For the material that follows, return exactly the lines from the one with "text: YÖNETİŞİM ->" through the one with "width: 182px ->", both ends included.
#### TASK MATERIAL ####
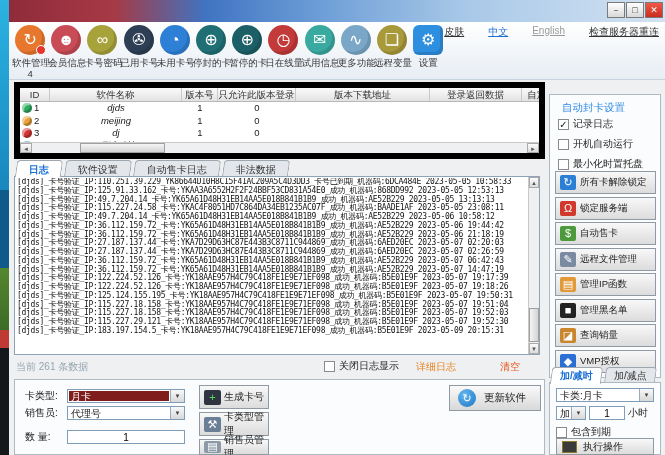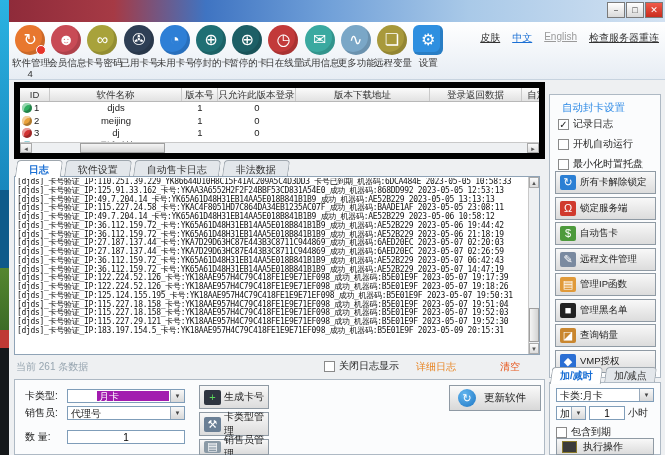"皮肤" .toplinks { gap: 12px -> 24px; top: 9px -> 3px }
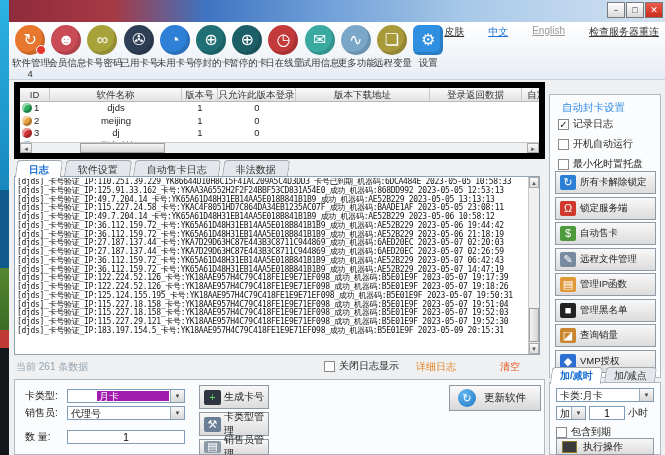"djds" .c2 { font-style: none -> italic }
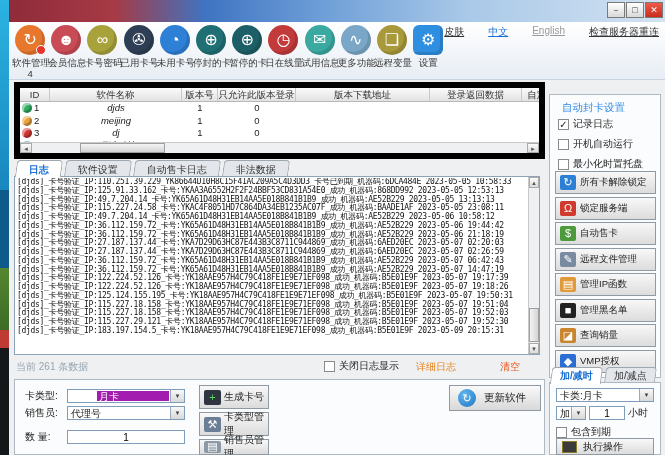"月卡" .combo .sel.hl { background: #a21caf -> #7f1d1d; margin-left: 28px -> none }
####
#### TASK MATERIAL ####
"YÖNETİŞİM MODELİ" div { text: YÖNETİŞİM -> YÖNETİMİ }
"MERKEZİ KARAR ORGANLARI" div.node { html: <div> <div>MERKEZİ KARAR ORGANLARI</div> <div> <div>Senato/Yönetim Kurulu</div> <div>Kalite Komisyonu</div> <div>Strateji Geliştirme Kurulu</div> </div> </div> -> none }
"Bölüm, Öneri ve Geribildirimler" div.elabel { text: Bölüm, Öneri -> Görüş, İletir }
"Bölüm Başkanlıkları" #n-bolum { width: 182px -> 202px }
####
#### TASK MATERIAL ####
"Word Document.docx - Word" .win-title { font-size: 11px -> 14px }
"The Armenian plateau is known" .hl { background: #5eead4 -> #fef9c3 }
####
* ANSWER AREA:
"YÖNETİŞİM MODELİ" div { text: YÖNETİŞİM -> YÖNETİMİ }
"MERKEZİ KARAR ORGANLARI" div.node { html: <div> <div>MERKEZİ KARAR ORGANLARI</div> <div> <div>Senato/Yönetim Kurulu</div> <div>Kalite Komisyonu</div> <div>Strateji Geliştirme Kurulu</div> </div> </div> -> none }
"Bölüm, Öneri ve Geribildirimler" div.elabel { text: Bölüm, Öneri -> Görüş, İletir }
"Bölüm Başkanlıkları" #n-bolum { width: 182px -> 202px }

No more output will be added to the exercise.